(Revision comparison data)
*** Block opens ***

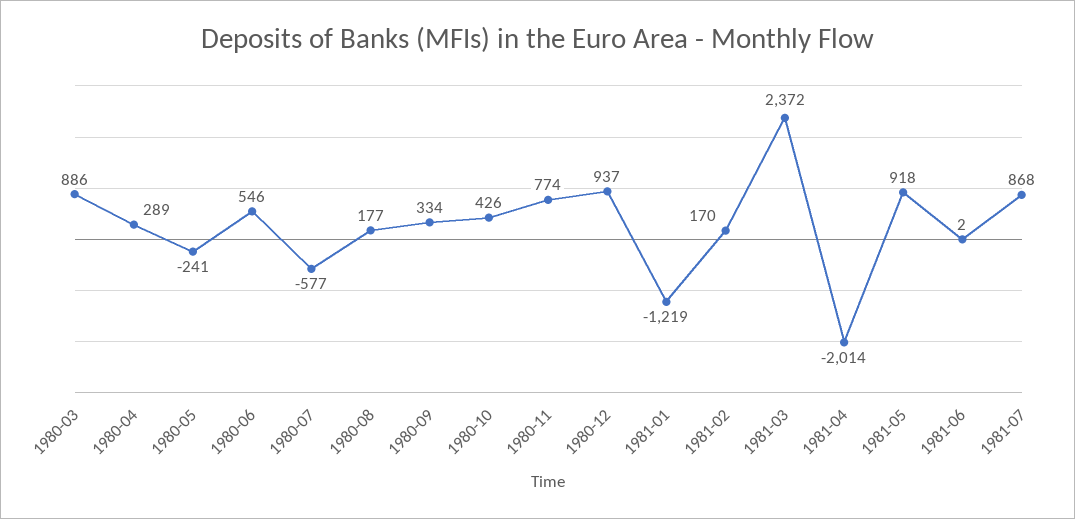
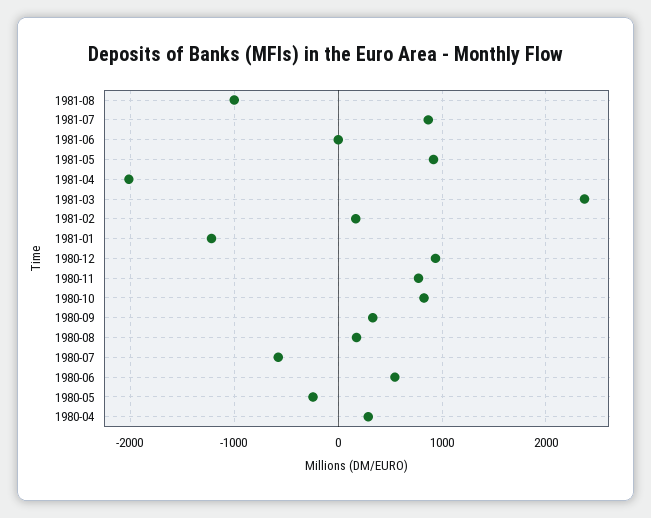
1980-03: 886 -> none
1980-10: 426 -> 800
1981-08: none -> -1000

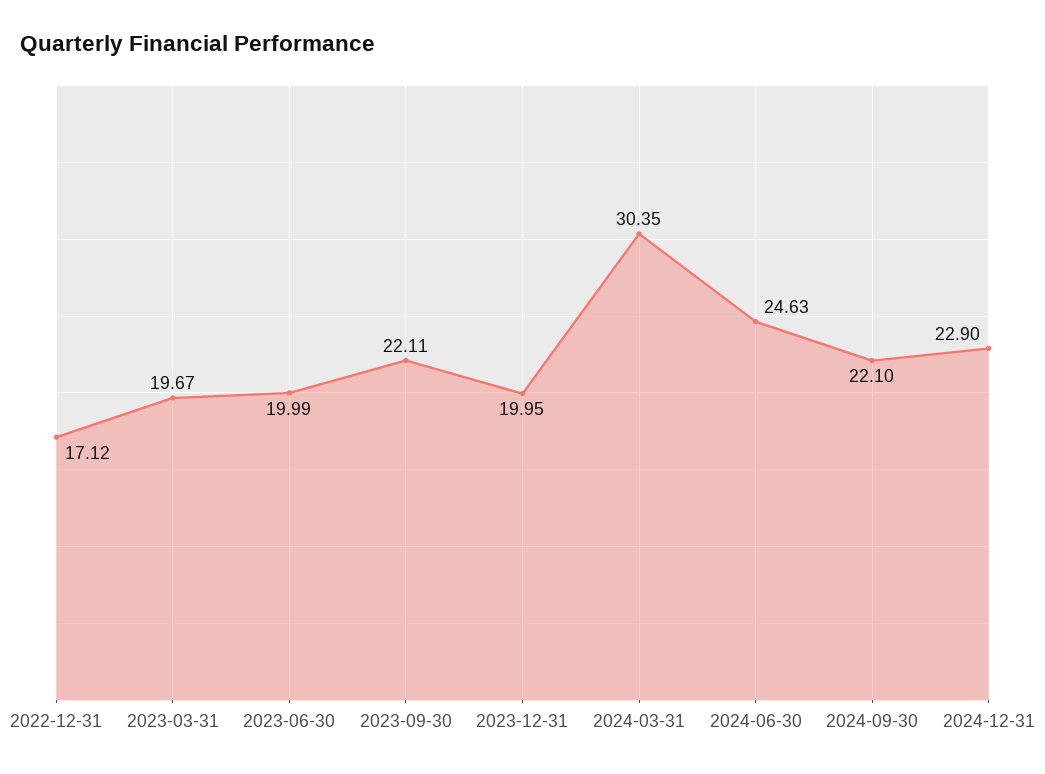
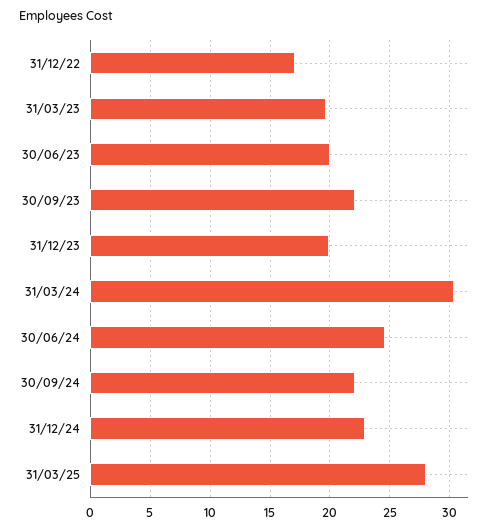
31/03/25: none -> 28

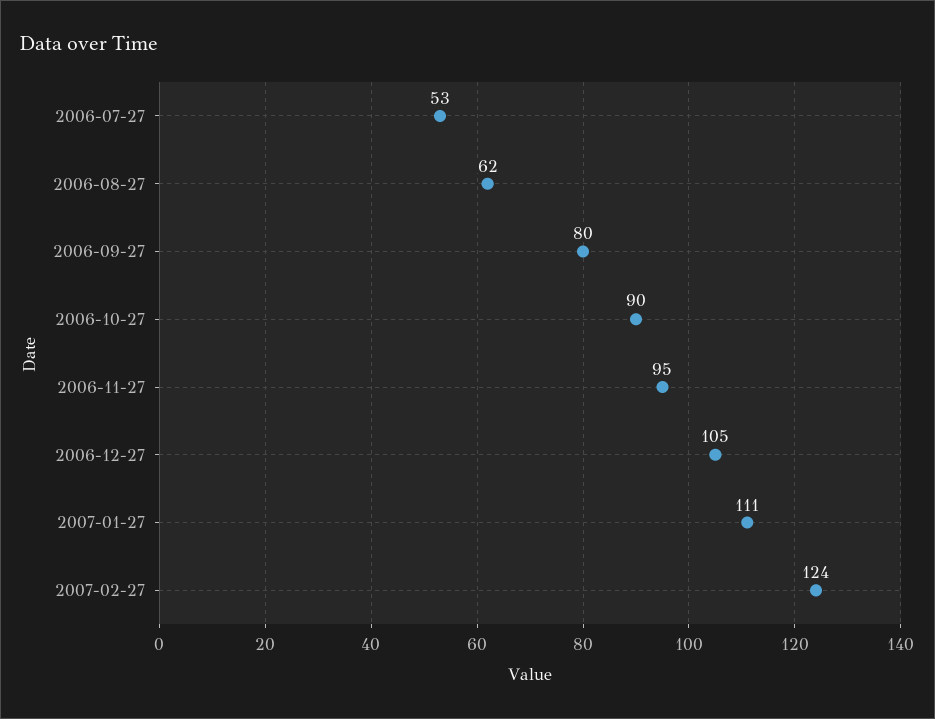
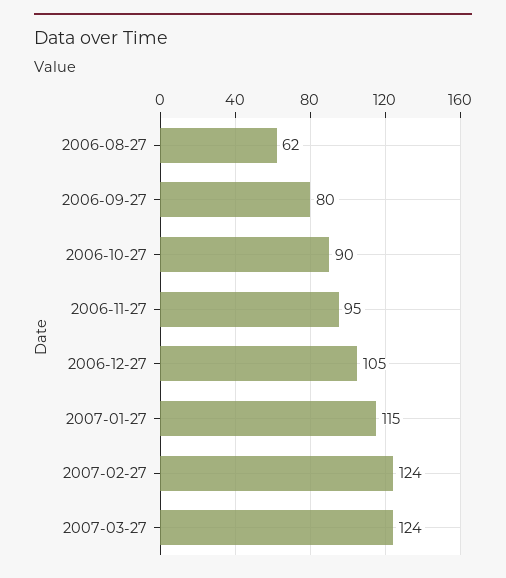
2006-07-27: 53 -> none
2007-01-27: 111 -> 115
2007-03-27: none -> 124

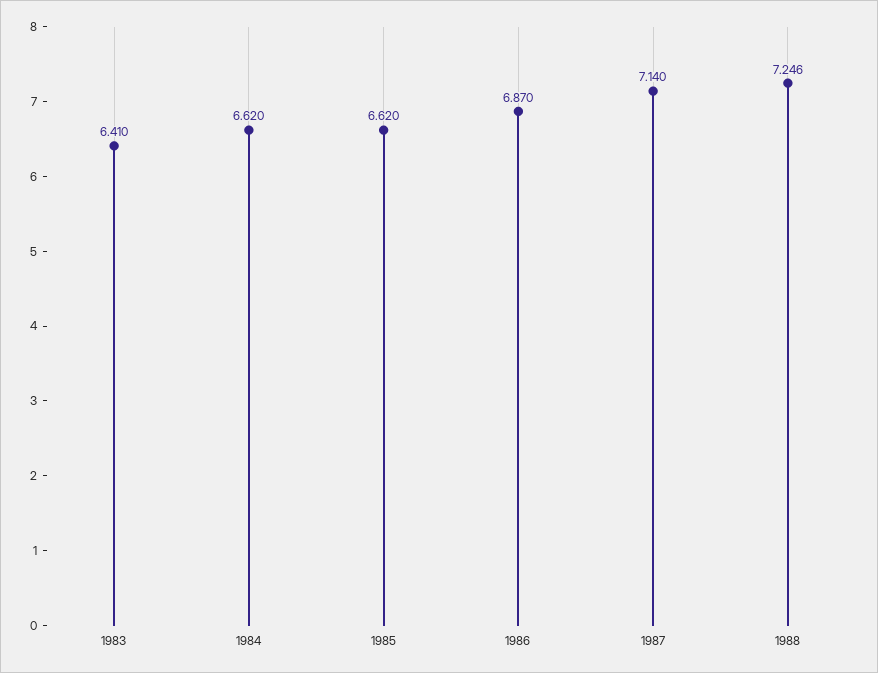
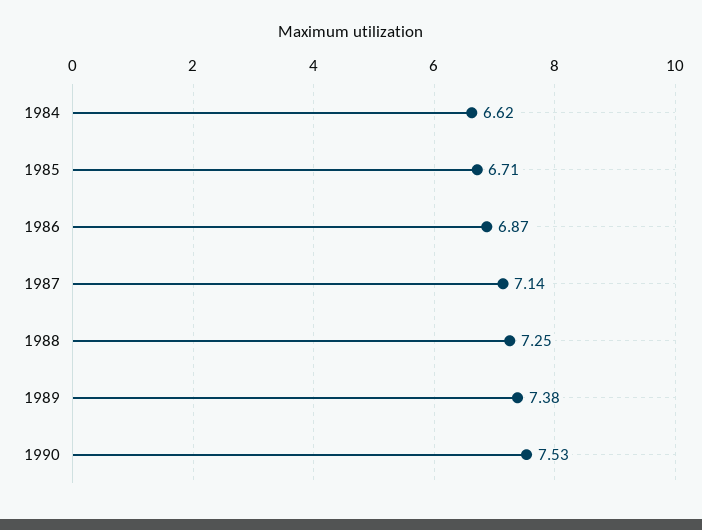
1983: 6.41 -> none
1985: 6.62 -> 6.71
1989: none -> 7.38
1990: none -> 7.53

*** Block closes ***

Exercise details: For every line of the records above that holds the word "none", count one, and state the total only.

Reply to the exercise: 8